Problem description. Transcribe, word for word and without additions, each line below from the one containing "order date: 2015-01-25 -> 2015-02-01" through the one containing "Mitavite Promita 20kg: 3 -> none", both ends included.

Data supplied.
==================================================
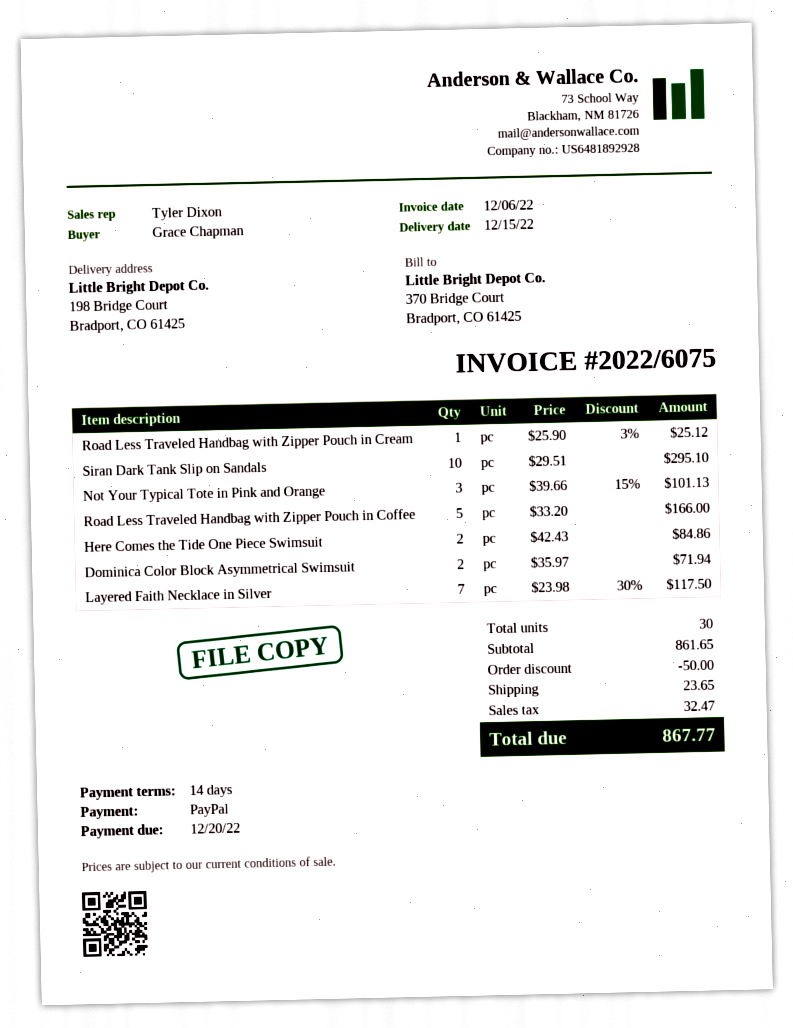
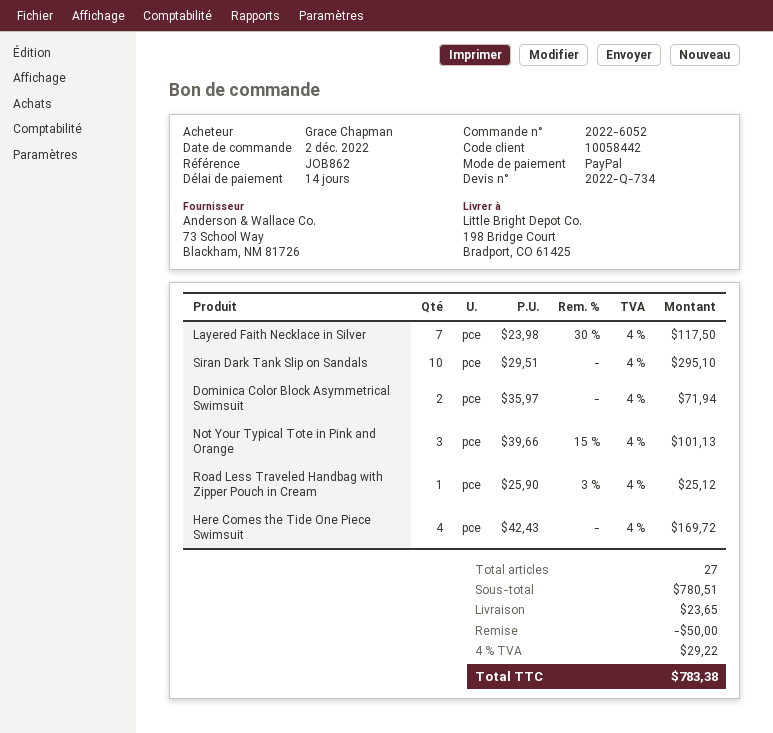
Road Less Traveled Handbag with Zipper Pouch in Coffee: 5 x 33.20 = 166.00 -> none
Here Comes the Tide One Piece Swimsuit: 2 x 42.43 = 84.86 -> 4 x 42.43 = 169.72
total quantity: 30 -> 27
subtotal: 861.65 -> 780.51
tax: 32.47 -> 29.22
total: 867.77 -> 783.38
==================================================
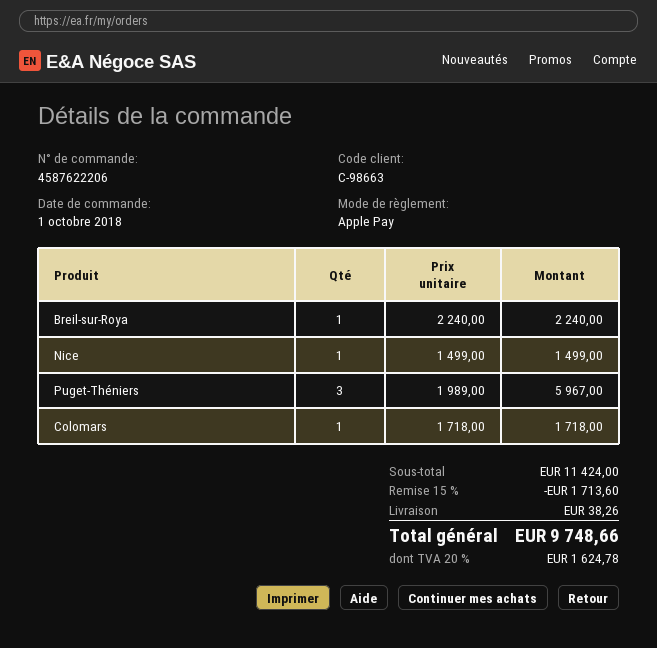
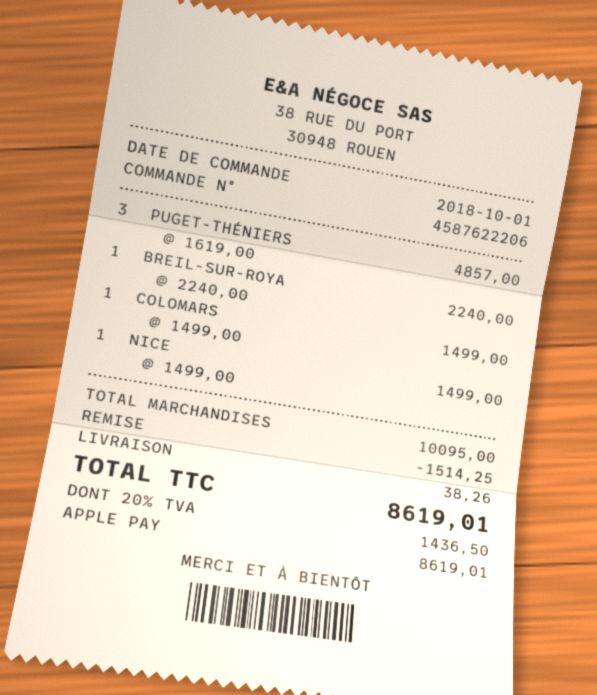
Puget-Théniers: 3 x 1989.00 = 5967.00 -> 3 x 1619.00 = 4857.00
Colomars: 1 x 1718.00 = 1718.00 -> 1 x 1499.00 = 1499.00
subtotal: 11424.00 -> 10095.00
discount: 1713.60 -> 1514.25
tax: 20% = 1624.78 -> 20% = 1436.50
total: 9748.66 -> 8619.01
==================================================
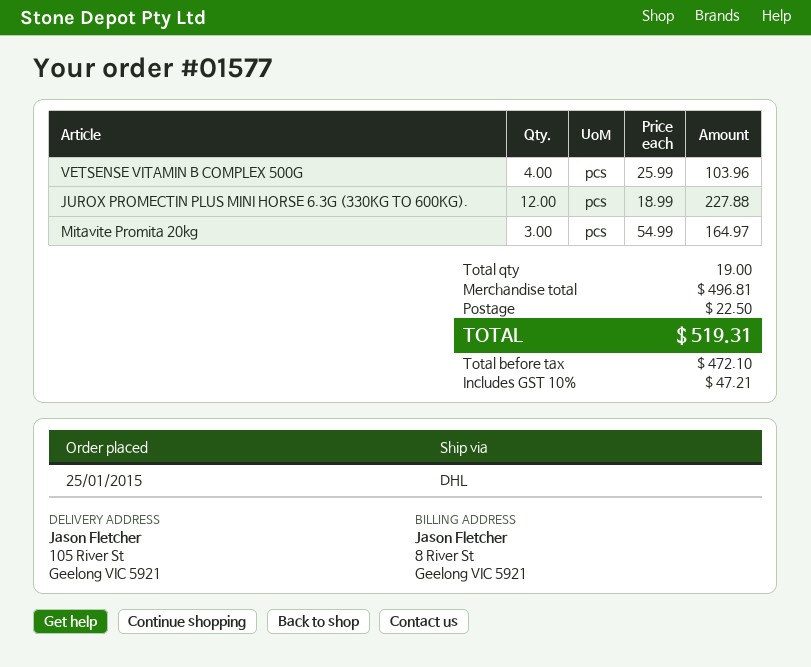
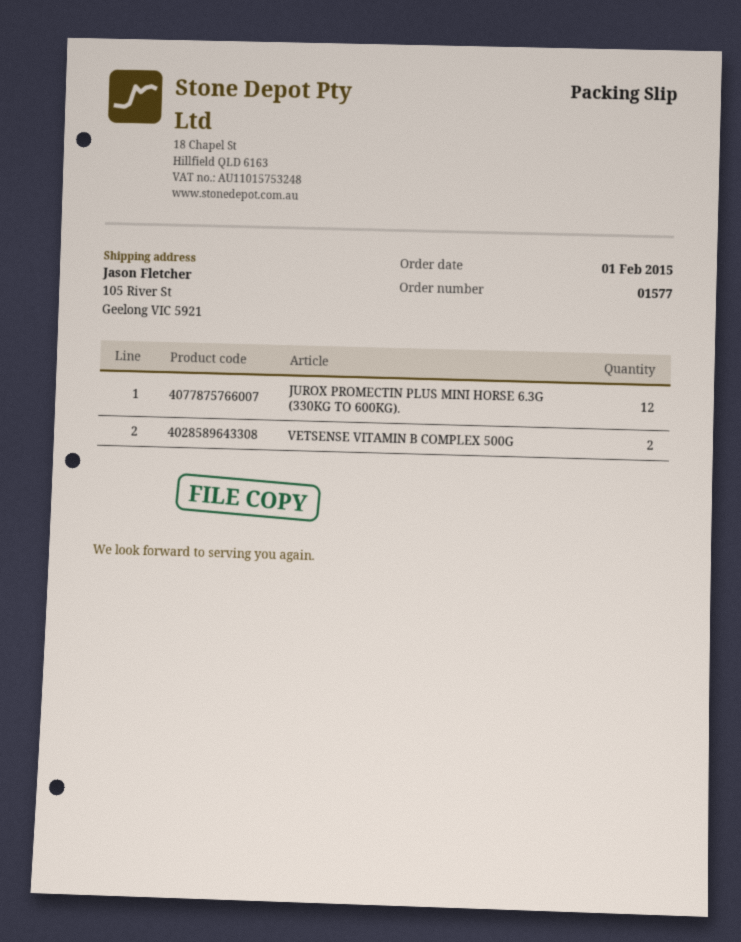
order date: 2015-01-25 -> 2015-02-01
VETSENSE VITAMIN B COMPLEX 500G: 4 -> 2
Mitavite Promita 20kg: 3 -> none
==================================================
Expected answer.
order date: 2015-01-25 -> 2015-02-01
VETSENSE VITAMIN B COMPLEX 500G: 4 -> 2
Mitavite Promita 20kg: 3 -> none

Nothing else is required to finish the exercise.